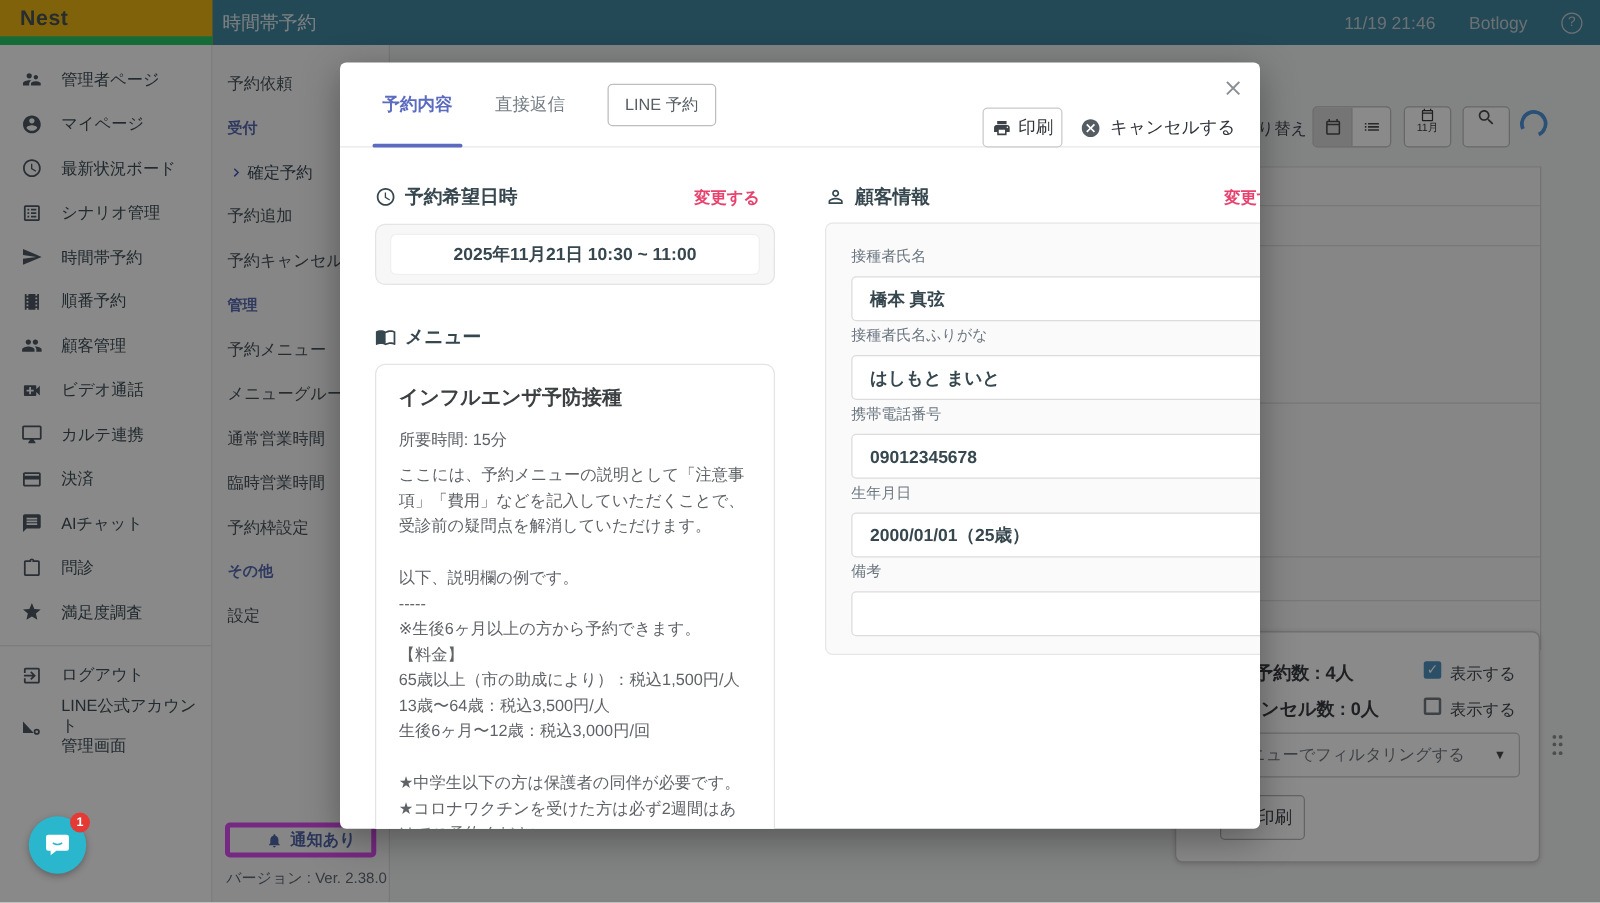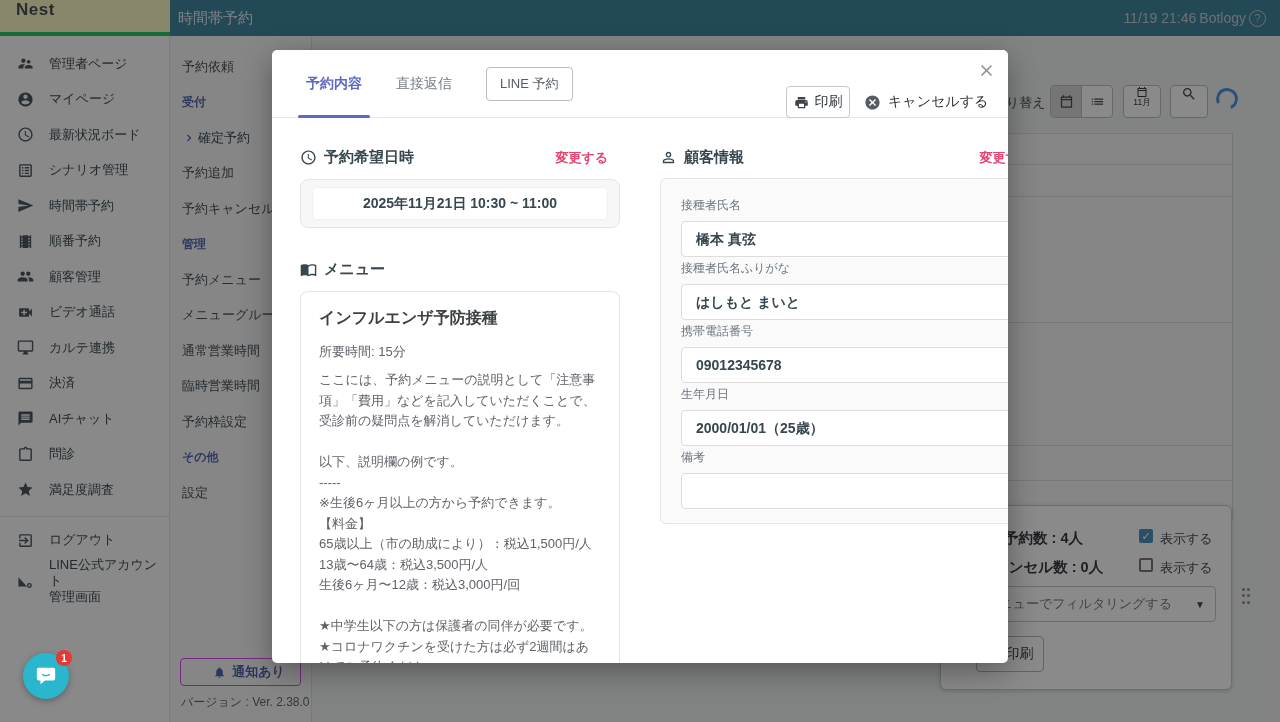--- a/index.html
+++ b/index.html
@@ -2,39 +2,39 @@
 <html><head>
 <meta charset="utf-8">
 <style>
   * { margin:0; padding:0; box-sizing:border-box; }
   html,body { width:1280px; height:722px; overflow:hidden; }
   body { font-family:"Liberation Sans","DejaVu Sans",sans-serif; background:#e9e9e9; }
   .stage { position:relative; width:1280px; height:722px; overflow:hidden; background:#f0f1f2; }
 
   
   .topbar { position:absolute; left:0; top:0; width:1280px; height:36px; background:#3a819b; display:flex; align-items:center; z-index:1; }
-  .logo-box { width:170px; height:36px; background:#fef9c3; border-bottom:4px solid #22c55e; display:flex; padding-left:16px; }
+  .logo-box { width:170px; height:36px; background:#eab308; border-bottom:7px solid #22c55e; display:flex; align-items:center; padding-left:16px; }
   .logo-box span { font-size:17px; font-weight:bold; color:#414b52; letter-spacing:.5px; }
   .page-title { margin-left:8px; font-size:15px; color:#e4edf0; }
-  .topbar-right { margin-left:auto; display:flex; align-items:center; gap:3px; padding-right:14px; color:#c3ced3; font-size:14px; }
+  .topbar-right { margin-left:auto; display:flex; align-items:center; gap:27px; padding-right:14px; color:#c3ced3; font-size:14px; }
   .help-circle { width:17px; height:17px; border:1.5px solid #c3ced3; border-radius:50%; display:flex; align-items:center; justify-content:center; font-size:11px; color:#c3ced3; }
 
   .main-sidebar { position:absolute; left:0; top:36px; width:170px; height:686px; background:#fdfdfd; border-right:1px solid #e2e2e2; z-index:1; padding-top:10px; }
   .nav-item { display:flex; align-items:center; height:35.5px; padding-left:17px; gap:15px; font-size:13px; color:#37474f; font-weight:500; cursor:pointer; }
   .nav-item svg { width:17px; height:17px; fill:#45525a; flex:none; }
   .side-divider { border:none; border-top:1px solid #e4e4e4; margin:8px 0 6px 0; }
   .nav-item.two-line { height:46px; }
   .nav-item .lbl2 { line-height:16px; }
 
   .sub-sidebar { position:absolute; left:170px; top:36px; width:142px; height:686px; background:#f8f8f8; border-right:1px solid #dddddd; z-index:1; padding-top:13px; }
   .sub-row { height:35.5px; display:flex; align-items:center; padding-left:12px; font-size:13px; color:#3e4a52; cursor:pointer; }
   .sub-row.section { font-size:12px; font-weight:bold; color:#5265ad; cursor:default; }
   .sub-row.active { color:#30404c; }
   .sub-row .chev { width:14px; height:14px; fill:#3f51b5; margin-right:2px; }
-  .notif-btn { position:absolute; left:10px; top:622px; width:121px; height:28px; border:1px solid #d946ef; border-radius:4px; background:transparent; display:flex; align-items:center; justify-content:center; gap:6px; color:#4a5fa5; font-size:13px; font-weight:bold; cursor:pointer;padding-left:17px; }
+  .notif-btn { position:absolute; left:10px; top:622px; width:121px; height:28px; border:4px solid #d946ef; border-radius:4px; background:transparent; display:flex; align-items:center; justify-content:center; gap:6px; color:#4a5fa5; font-size:13px; font-weight:bold; cursor:pointer;padding-left:17px; }
   .notif-btn svg { width:13px; height:13px; fill:#4a5fa5; }
   .version { position:absolute; left:11px; top:658px; font-size:12px; color:#5a6570; }
 
   .content { position:absolute; left:312px; top:36px; width:968px; height:686px; background:#f0f1f2; z-index:1; }
   .switch-label { position:absolute; left:655px; top:58px; font-size:13px; color:#3c444b; }
   .toggle-group { position:absolute; left:738px; top:49px; width:63px; height:33px; border:1px solid #bdbdbd; border-radius:4px; overflow:hidden; display:flex; background:#fff; }
   .toggle-cell { width:31px; height:100%; display:flex; align-items:center; justify-content:center; cursor:pointer; }
   .toggle-cell svg { width:15px; height:15px; fill:#444; }
   .toggle-cell.active { background:#d7d7d7; }
   .toggle-cell + .toggle-cell { border-left:1px solid #bdbdbd; }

---+---

**Activity**
Figure out how many lines in the entries above contain "fill". Write only that number.

**Worked solution**
4